ATHENS — Don’t let the 66-63 final score fool you. Georgia did not play a competitive game in losing to Ole Miss at Stegeman Coliseum on Saturday.
Yes, the Bulldogs had two 3-point shots at the end that could have tied the score. But anyone who watched more than the last five minutes of the game knows Georgia was thoroughly outplayed for the other 35.
“We didn’t deserve a chance to win it, in my opinion,” Georgia coach Mark Fox said.
The Bulldogs trailed by 14 points, 55-41, at the 5:28 mark of the second half. At that time, the Rebels were shooting better than 50 percent and holding an 11-rebound advantage.
Then a funny thing happened to the Rebels on their way to the win column. They seemed to remember they are among the worst free-throw shooting teams in the SEC (61 percent). On cue, they missed six of eight attempts in a two-minute span down to the 19-second mark.
By that time, Georgia’s offense had awakened from its slumber. It scored on six consecutive possessions and got to within 65-63 on Gerald Robinson’s layup with 14.1 seconds remaining. Robinson, who was fouled on the coast-to-coast drive, could have gotten it down to one point but missed the free throw, and Ole Miss was awarded the ball via the possession arrow on a rebound tie-up.

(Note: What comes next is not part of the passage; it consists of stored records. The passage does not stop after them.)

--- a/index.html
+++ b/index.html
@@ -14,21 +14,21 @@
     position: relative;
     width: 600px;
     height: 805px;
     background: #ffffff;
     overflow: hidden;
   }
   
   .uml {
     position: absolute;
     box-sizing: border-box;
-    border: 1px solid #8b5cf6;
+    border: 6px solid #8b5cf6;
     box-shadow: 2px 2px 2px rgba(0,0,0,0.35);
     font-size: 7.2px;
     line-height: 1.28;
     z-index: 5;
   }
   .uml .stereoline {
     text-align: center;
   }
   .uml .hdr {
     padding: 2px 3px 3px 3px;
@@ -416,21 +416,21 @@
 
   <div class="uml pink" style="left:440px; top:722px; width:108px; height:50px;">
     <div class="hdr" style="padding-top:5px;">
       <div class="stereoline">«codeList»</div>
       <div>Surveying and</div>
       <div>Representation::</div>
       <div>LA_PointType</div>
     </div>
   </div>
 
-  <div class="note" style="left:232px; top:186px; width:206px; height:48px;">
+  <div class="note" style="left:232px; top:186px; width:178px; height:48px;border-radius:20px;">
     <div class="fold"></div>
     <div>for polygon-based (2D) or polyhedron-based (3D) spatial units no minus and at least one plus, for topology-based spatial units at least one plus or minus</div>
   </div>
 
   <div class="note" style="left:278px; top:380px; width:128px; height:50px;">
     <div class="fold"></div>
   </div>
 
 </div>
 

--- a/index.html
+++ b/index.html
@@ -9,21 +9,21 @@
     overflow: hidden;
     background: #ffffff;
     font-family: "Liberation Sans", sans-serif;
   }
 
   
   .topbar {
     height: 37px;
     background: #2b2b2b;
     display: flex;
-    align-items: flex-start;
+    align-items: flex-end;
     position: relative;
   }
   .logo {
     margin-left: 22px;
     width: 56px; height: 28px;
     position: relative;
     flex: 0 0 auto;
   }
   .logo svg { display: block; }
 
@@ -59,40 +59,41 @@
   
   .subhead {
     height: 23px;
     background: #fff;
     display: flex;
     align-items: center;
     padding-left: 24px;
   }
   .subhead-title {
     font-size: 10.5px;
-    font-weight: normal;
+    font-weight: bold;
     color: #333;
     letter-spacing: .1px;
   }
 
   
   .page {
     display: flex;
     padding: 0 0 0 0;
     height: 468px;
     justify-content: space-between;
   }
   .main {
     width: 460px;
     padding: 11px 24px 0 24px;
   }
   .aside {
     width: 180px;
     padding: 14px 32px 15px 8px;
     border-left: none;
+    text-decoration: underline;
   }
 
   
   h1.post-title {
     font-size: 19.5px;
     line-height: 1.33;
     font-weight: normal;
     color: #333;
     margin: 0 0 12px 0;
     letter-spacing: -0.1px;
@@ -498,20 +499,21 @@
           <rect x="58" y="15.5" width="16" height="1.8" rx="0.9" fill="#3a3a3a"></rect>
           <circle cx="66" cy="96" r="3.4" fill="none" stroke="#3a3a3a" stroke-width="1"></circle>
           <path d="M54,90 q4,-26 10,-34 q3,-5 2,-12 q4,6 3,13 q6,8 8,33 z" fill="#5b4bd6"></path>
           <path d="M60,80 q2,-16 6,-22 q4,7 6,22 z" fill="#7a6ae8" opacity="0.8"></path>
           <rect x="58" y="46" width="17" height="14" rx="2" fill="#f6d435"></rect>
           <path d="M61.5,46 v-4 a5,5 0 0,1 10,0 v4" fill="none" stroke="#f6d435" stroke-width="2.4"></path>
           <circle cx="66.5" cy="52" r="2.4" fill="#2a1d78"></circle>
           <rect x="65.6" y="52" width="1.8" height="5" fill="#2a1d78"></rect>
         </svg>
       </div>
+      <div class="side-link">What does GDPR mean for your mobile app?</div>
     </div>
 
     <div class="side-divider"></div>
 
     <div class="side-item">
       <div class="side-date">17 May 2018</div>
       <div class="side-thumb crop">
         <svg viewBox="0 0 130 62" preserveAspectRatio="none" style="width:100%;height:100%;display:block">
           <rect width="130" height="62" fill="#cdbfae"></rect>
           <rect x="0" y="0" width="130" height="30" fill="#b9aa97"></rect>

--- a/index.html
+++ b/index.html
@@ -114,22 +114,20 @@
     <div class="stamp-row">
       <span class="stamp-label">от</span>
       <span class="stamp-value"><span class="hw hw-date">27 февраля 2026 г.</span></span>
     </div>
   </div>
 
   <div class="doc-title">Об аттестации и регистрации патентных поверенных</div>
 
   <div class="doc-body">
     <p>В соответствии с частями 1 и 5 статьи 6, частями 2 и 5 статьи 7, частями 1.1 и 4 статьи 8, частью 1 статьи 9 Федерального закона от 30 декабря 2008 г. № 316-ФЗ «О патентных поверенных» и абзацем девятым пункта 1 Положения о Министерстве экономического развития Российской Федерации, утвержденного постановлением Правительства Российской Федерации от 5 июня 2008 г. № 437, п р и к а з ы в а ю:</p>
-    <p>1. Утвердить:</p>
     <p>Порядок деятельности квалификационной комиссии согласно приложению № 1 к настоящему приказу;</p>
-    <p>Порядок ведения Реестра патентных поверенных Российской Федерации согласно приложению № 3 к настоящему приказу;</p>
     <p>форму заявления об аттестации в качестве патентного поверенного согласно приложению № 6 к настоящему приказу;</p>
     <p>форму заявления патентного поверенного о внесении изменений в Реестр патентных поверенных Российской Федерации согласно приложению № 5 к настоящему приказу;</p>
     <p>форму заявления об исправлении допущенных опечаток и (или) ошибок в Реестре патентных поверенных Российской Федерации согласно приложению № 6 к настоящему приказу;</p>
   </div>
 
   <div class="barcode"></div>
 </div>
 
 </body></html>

The Rebels’ Terrance Henry missed a free throw with 9.3 seconds left, giving Georgia a chance to tie the score. The Bulldogs almost made good on it. Robinson missed an open 3-point shot from the right wing, then Nemanja Djurisic hit the rim with another one from the left as the final buzzer sounded.

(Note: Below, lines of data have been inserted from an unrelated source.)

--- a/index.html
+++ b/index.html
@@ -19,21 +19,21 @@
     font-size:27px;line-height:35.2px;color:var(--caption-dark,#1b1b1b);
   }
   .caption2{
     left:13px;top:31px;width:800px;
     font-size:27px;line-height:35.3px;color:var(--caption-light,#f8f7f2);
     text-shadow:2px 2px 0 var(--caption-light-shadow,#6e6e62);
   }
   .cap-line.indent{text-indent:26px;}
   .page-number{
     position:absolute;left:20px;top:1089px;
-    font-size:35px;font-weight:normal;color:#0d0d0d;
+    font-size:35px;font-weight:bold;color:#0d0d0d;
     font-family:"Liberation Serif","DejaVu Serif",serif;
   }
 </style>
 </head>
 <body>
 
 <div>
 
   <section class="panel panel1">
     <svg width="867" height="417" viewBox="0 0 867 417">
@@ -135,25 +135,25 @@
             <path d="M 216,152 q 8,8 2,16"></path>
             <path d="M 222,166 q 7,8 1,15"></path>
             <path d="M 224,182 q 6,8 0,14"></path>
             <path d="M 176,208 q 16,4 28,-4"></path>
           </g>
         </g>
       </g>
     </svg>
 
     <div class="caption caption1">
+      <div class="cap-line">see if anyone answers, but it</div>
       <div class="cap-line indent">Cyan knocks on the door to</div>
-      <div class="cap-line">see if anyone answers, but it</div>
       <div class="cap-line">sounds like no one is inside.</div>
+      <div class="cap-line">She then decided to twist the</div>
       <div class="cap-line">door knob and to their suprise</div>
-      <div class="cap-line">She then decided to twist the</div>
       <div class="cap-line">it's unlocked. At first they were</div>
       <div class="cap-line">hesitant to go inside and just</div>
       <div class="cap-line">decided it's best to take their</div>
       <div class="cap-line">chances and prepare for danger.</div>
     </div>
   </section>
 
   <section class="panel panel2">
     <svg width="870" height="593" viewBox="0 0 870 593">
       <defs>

“‘Almost’ doesn’t count,” said Robinson, who scored 19 points and recorded five steals. “There’s no second place in games. We lost.”
The loss came in the middle of a three-game homestand for Georgia and on the heels of its first SEC victory of the season against Tennessee. The Bulldogs (10-9, 1-4) fall to 11th in the conference, with No. 2-ranked Kentucky (19-1, 5-0) coming to town Tuesday night.
“We did not respond to success very well; that’s obvious,” Fox said. “That’s my job to get them to put the last game behind them. I’m not sure we did that.”
Ole Miss (13-6, 3-2), which was coming off a 75-68 win over No. 15 Mississippi State on Wednesday night, won despite shooting 57 percent from the free-throw line (20 of 35). The Rebels out-rebounded Georgia 43-32.
The Bulldogs shot 36 percent from the field and wasted a career-best 25-point night from freshman Kentavious Caldwell-Pope. They’re now 11-of-48 (.229) on 3-point shots in the past two games.
Georgia’s defense played one of its better games of the season against Tennessee. It played one of its worst against Ole Miss.
Georgia and Ole Miss basically traded baskets for the first 10 minutes or so. Then the Bulldogs appeared to take the rest of the half off.
After tying the score at 20-20 on a 3-point shot by Robinson at the 9:15 mark, the Bulldogs went 5:20 before they would score again, and that on another 3-pointer by Robinson.
Meanwhile, Ole Miss simply had its way on offense. After the 20-20 tie, the Rebels scored on five consecutive possessions to orchestrate a 10-0 run. Eight of the points came on point-blank baskets, the other two coming on free throws after a foul underneath the goal. That made the score 30-20 Ole Miss at the 4:26 mark of the first half.
Things got worse for Georgia. Trailing 32-23, Marcus Thornton was called for an intentional foul with the Bulldogs on offense. That resulted in two free throws and possession for Ole Miss. Nick Williams made both shots with 1:12 to go. The half ended with the Bulldogs trailing by 11, 34-23.